Голова слегка кружится, я смотрю на него растерянно, готовая вот-вот провалиться сквозь землю от стыда. Мужчина усмехается, глядя мне в глаза, подносит пальцы, которыми только что меня трогал, к своим губам и… облизывает. Видимо, мне не удается скрыть брезгливость, которая написана на моем лице, потому что в следующий момент он еще раз усмехается и подносит пальцы к моему рту. Я морщусь и отворачиваюсь. Мой затылок снова фиксирует жесткий захват, и он таки просовывает свои пальцы мне в рот.
– Умничка. А теперь на колени.
Глава 3
Марьяна
Мерзавец стаскивает меня со стола и заставляет опуститься перед ним на колени. Сомнений в том, зачем он это сделал, нет ни одного. Он неторопливо расстегивает ремень на брюках, затем ширинку и стаскивает их вниз вместе с нижним бельем. Перед глазами все плывет, но даже через пелену слез я не могу не заметить, насколько у него огромный член. Я не совсем ханжа, несколько раз смотрела фильмы для взрослых, но и представить не могла, что вживую эта часть тела у мужчин может быть настолько большой. Крепкий толстый увитый венами ствол и налитая темно-розовая головка, увенчанная жемчужной капелькой. Мужчина проводит по стволу ладонью, сжимая член в руке, потом еще раз. Я наблюдаю за его действиями, не в силах остановить бегущие по щекам потоки слез. Пожалуй, еще немного и я шлепнусь в обморок. Не знаю, сколько времени это длится. Секунды кажутся вечностью.

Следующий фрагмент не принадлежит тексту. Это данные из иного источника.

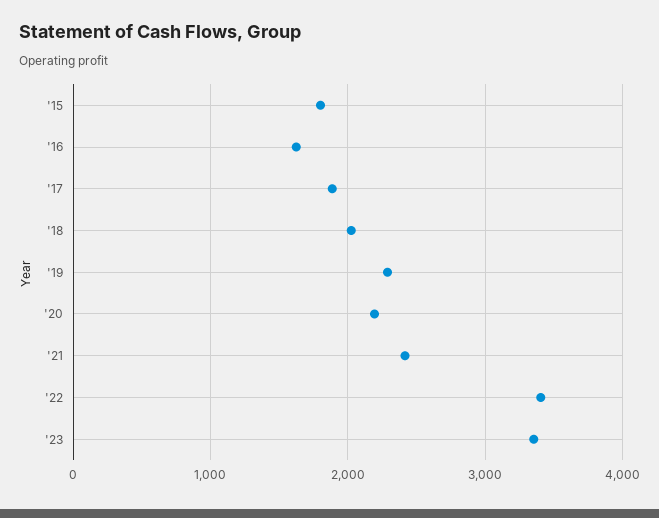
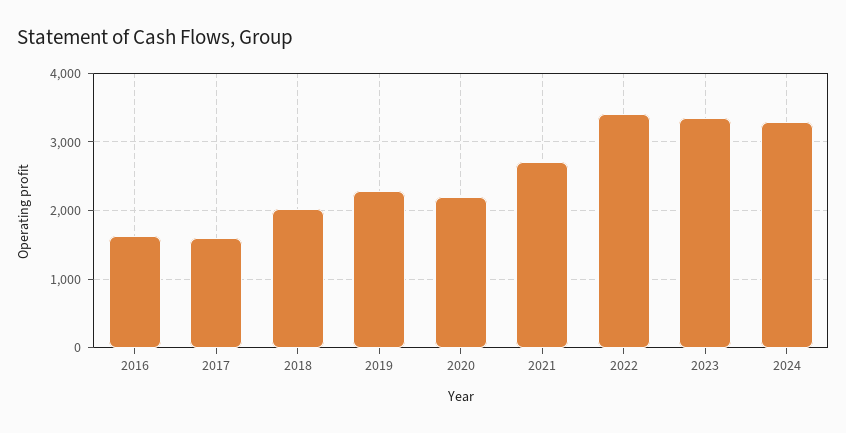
'15: 1800 -> none
'17: 1900 -> 1600
'21: 2400 -> 2700
2024: none -> 3300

– Ротик открой, – хрипло командует мне.
Я сижу, не шевелясь, и сильнее стискиваю зубы.
– Ну же, цыпленок. Будь послушной девочкой. Я ведь могу и передумать.
Горько всхлипываю и приоткрываю рот.
– Умничка. Пошире открой.
Делаю, как он говорит.
– И язычок высунь.
Зажмуриваюсь и вытаскиваю язык. Чувствую мерзкий солоноватый привкус заполнившей рот густой жидкости.
– Глотай.
Закрываю рот и делаю глотательное движение. С трудом удается сдержать рвотный позыв. Кажется, меня сейчас вывернет прямо на его начищенные до блеска черные ботинки.
– Оближи, – командует этот подонок и подносит свой член к моим губам.
Вытаскиваю язык, одним движением слизываю последние капли на кончике, а потом валюсь на пол, ткнувшись лбом в сложенные друг на друга предплечья, и содрогаюсь в рыданиях.